Bill Dithmer said...

Larry there is no way I could put in just a few words what this could mean to the Pine Ridge, but Im going to try.

In the last 150 years this part of the country has been involved in some historic things, many to the detriment of the people that were forced to live here. The decendents of those people are now being put in the unique posistion of being able to be at the forfront of a movement that is going to happen. Notice, I didnt say might, I didnt say could, I said going to happen.

With one vote, each of the members of the tribe could in effect rewrite history. They can vote for jobs, prosperity, and a new way of life for everyone involved in the change.

What would it cost? Well lets just say that cost would be minimal while the bennifits would be inormous. I'm talking of course about the vote to legalizes both marijuana and industrial hemp. We need only look at what has happened in the state of Colorado for an advanced profetic view of what could be on the Pine Ridge.

I'm an old blind white man so I dont stand to make much from this vote, except the knowledge that my friends have finnaly got something to make life easier. I would however be willing to lend my expertise, as much as I have anyway, to help get this thing passed.

Bill Dithmer said...

First lets talk about industrial hemp. There is so little that the common person knows about this plant.
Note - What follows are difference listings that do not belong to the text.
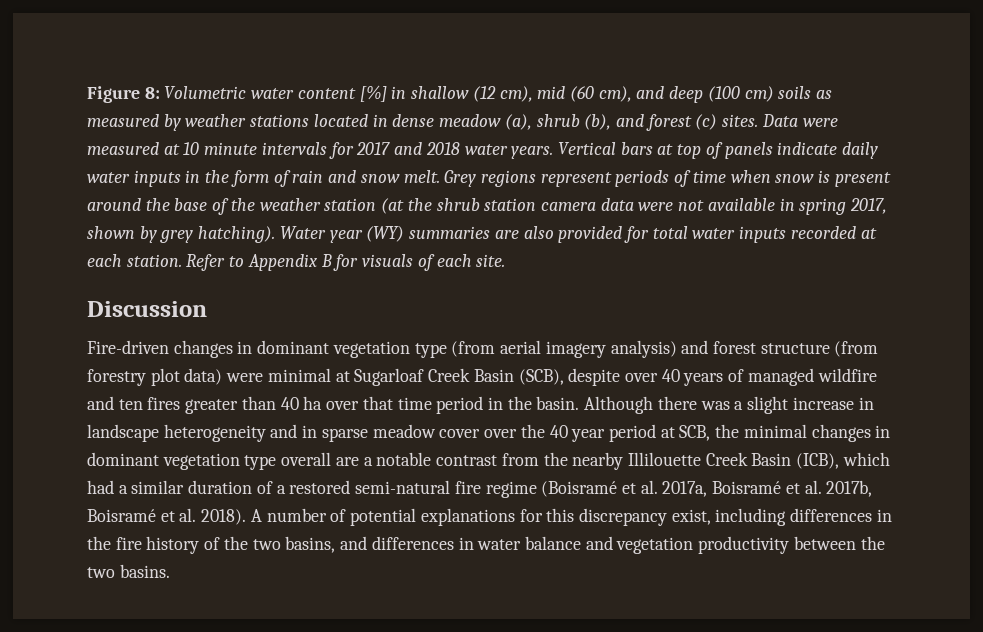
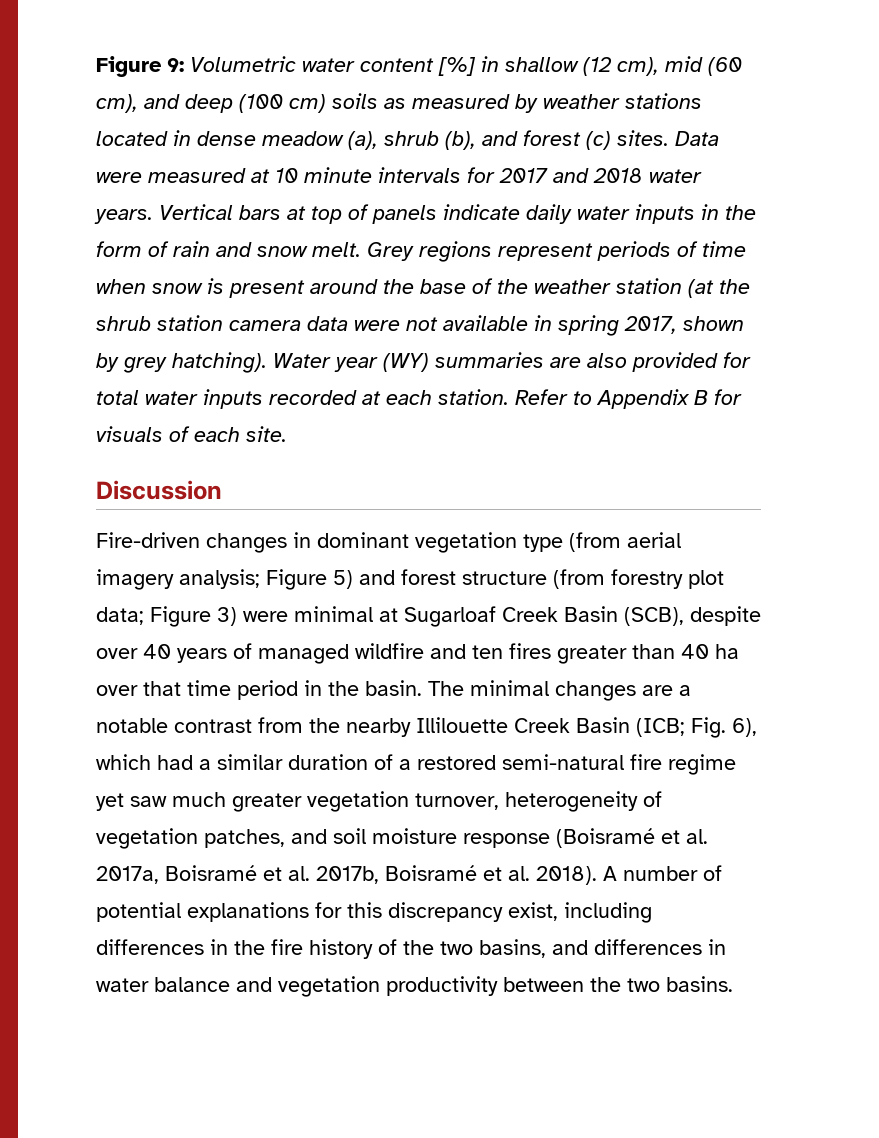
- Figure 8: Volumetric water content [%] in shallow (12 cm), mid (60 cm), and deep (100 cm) soils as measured by weather stations located in dense meadow (a), shrub (b), and forest (c) sites.
+ Figure 9: Volumetric water content [%] in shallow (12 cm), mid (60 cm), and deep (100 cm) soils as measured by weather stations located in dense meadow (a), shrub (b), and forest (c) sites.
- Fire-driven changes in dominant vegetation type (from aerial imagery analysis) and forest structure (from forestry plot data) were minimal at Sugarloaf Creek Basin (SCB), despite over 40 years of managed wildfire and ten fires greater than 40 ha over that time period in the basin.
+ Fire-driven changes in dominant vegetation type (from aerial imagery analysis; Figure 5) and forest structure (from forestry plot data; Figure 3) were minimal at Sugarloaf Creek Basin (SCB), despite over 40 years of managed wildfire and ten fires greater than 40 ha over that time period in the basin.
- Although there was a slight increase in landscape heterogeneity and in sparse meadow cover over the 40 year period at SCB, the minimal changes in dominant vegetation type overall are a notable contrast from the nearby Illilouette Creek Basin (ICB), which had a similar duration of a restored semi-natural fire regime (Boisramé et al. 2017a, Boisramé et al. 2017b, Boisramé et al. 2018).
+ The minimal changes are a notable contrast from the nearby Illilouette Creek Basin (ICB; Fig. 6), which had a similar duration of a restored semi-natural fire regime yet saw much greater vegetation turnover, heterogeneity of vegetation patches, and soil moisture response (Boisramé et al. 2017a, Boisramé et al. 2017b, Boisramé et al. 2018).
While it has been demonized by the federal goverment that controls us, it is also being imported to this country for many, many uses and could be a huge ecconomic help to anyone that is able to plant it, and produce the products that this country needs. I will list just a few here that would help the tribe.

New fiber boards that have more insulation qualities and are stronger then anything now produces.

Hemp based cement, lighter stronger and with better insulating qualities.

Hemp based plastics, every car that is driven in this country has something made of hemp in it somewhere. Dashboards, headliners, the inside of doors, and the list goes on.

Hemp oil, cooking, the health bennifits alone are worth looking at.

Lubrication, just think about it,no petrolium products and great lubrication.

Fuel, there is more cululistic mater and fiber in hemp then any plant on the planet. This equals more energy per acre then any plant alive.

Livestock feed, studies in eourpe have shown that dairy cows fed a diet of hemp produce more and better milk then with any other feed.

There has never been a plant that could be planted that would stop errosion no matter where it was planted, except hemp. That's right hemp could make our rivers and creeks run clear again.

Wildlife, the best feed for those pheasants that are making the east side of the state so much money is hemp. Why not draw the birds and the hunters here and cash in on tribes hunting seasons?

And now medicine. In the last ten years there has been a lot of research that has been done that shows that the properties in hemp could be used to help a lot of medical problems from ADD to alztimers.

Why not check out what other states have done when it comes to legalizing hemp. Colorado, Kentuckey, North Dakota to name a few. They taxes the acres of hemp planted to pay for some of their bill assosiated with cost of regulating the hemp industry.

Bill Dithmer said...

Now, I can give facts for each one of these things I've listed backed up by studies. But for now let me just give one.

People in Canada that lived on marginal land making less then a thousand dollars an acre before they started planting and selling hemp. After they developed the supporting industry they are now making between two and three thousands dollars an acre. People that's without the use of fertilizer, and minimal fuel for extra passes over ground for preperation.

I have so much more then this and the fact to support it,that takes time to write. All you have to do is ask.

Next marijuana.

The Blindman

larry kurtz said...

I confess to believing that some alcohol sales be considered, too Bill and proceeds to treatment aligned with the new health care law. The legislature is tossing some economic development bones at the tribes to keep them dependent on a state that competes against them for resources.